Como resultado, se viene produciendo un fenómeno singular en las últimas jornadas: se mantienen y hasta suben fuerte por momentos las acciones vinculadas con el sector petrolero, pero se desploman las entidades financieras. Las acciones del Citi, que habían tocado el año pasado niveles superiores a los u$s 55, no paran de derrumbarse y se ubicaban ayer en sólo u$s 23. Significa que el banco perdió la mitad de su capitalización bursátil en poco más de seis meses. Y algo similar sucedió con el resto de las acciones financieras, tal como lo reflejan los distintos índices relacionados con el sector.
El mercado aguarda ahora nuevos indicadores de actividad en los Estados Unidos, hoy -por ejemplo- relacionados con el uso de servicios públicos. Además, Ben Bernanke volvería a hablar ante el Congreso y podrían surgir más definiciones sobre la política relacionada con las tasas de interés. Por lo pronto, aumentaron las chances de una reducción de 0,75% por parte de la Fed en su reunión del próximo 18 de marzo. Así lo indicaba, al menos, la cotización a futuro de los bonos del Tesoro. Es que cuando aumenta la volatilidad en Wall Street, enseguida se deduce que Bernanke bajará de manera aún más agresiva las tasas para sostener el crecimiento.

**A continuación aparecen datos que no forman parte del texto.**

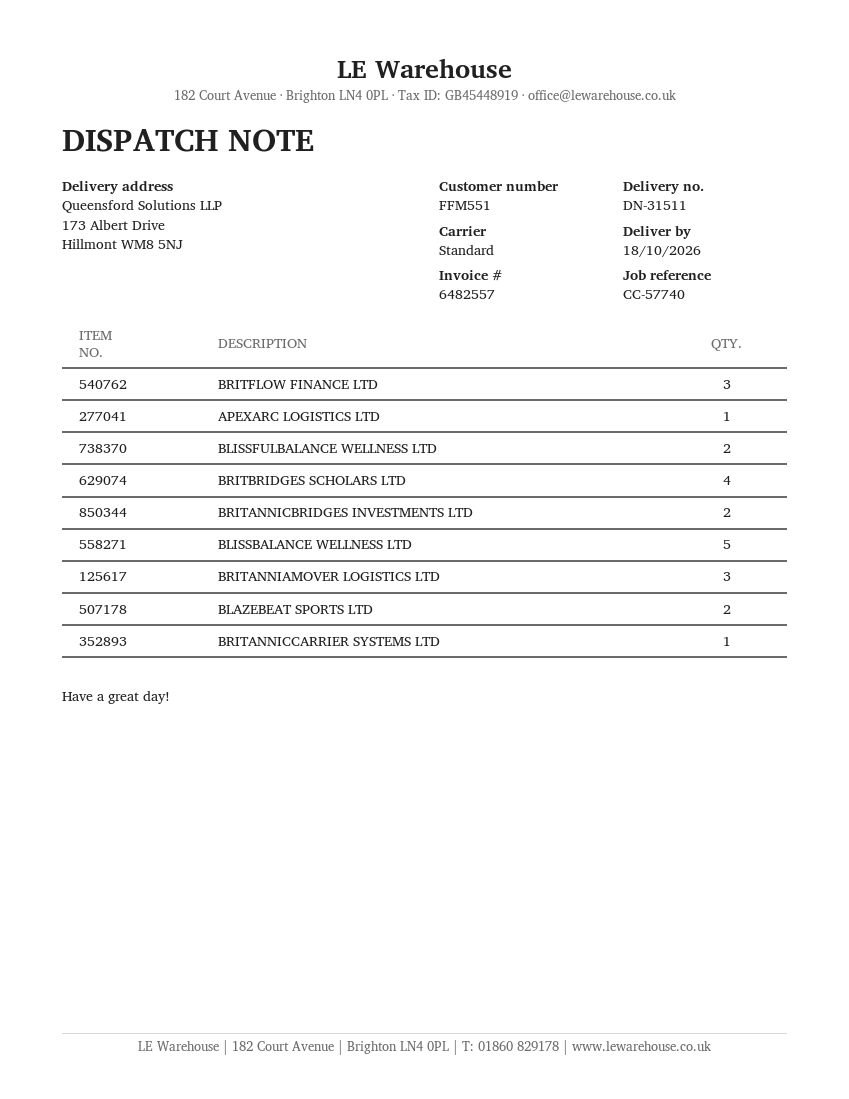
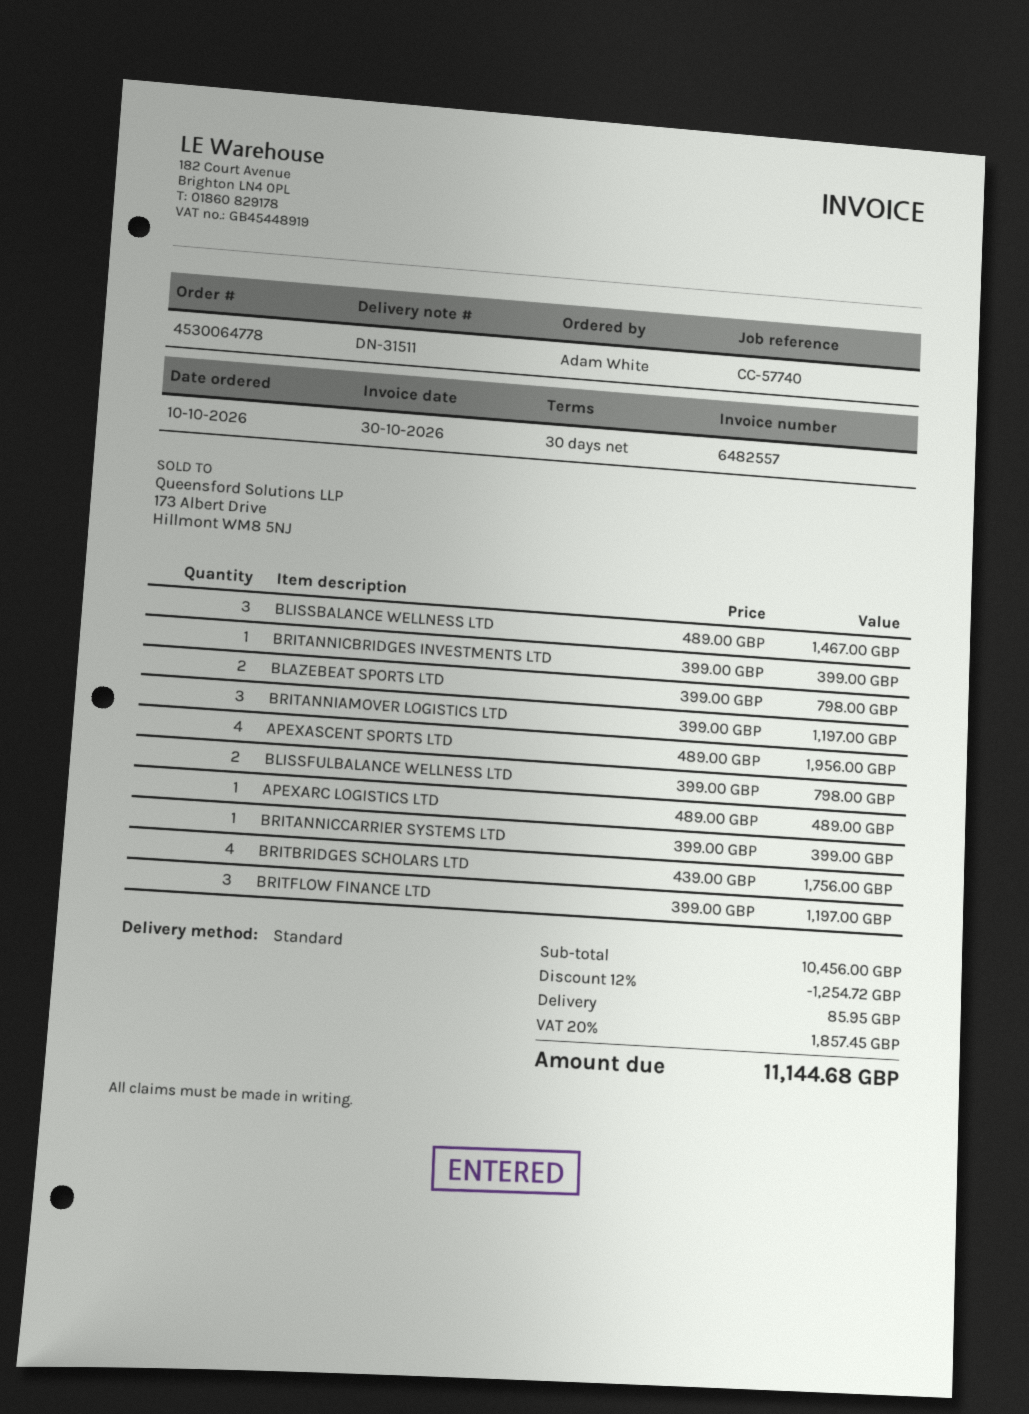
BRITANNICBRIDGES INVESTMENTS LTD: 2 -> 1
BLISSBALANCE WELLNESS LTD: 5 -> 3
APEXASCENT SPORTS LTD: none -> 4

En cuanto al futuro del dólar, cuya debilidad hoy es un factor de desestabilización, algunos informes sugieren la necesidad de acciones coordinadas entre los principales bancos centrales del mundo. Un trabajo del UBS indica que Estados Unidos, Europa y Japón deberían actuar de manera «coordinada». Se entiende que será poco lo que puedan realizar el Tesoro norteamericano o la Fed de manera autónoma para defender la cotización. En abril deben reunirse los ministros de Economía del G-7 en Washington para discutir sobre la evolución de las finanzas a nivel mundial. Y una forma de preparar dicho encuentro podría ser una acción coordinada para influir en la cotización de las monedas.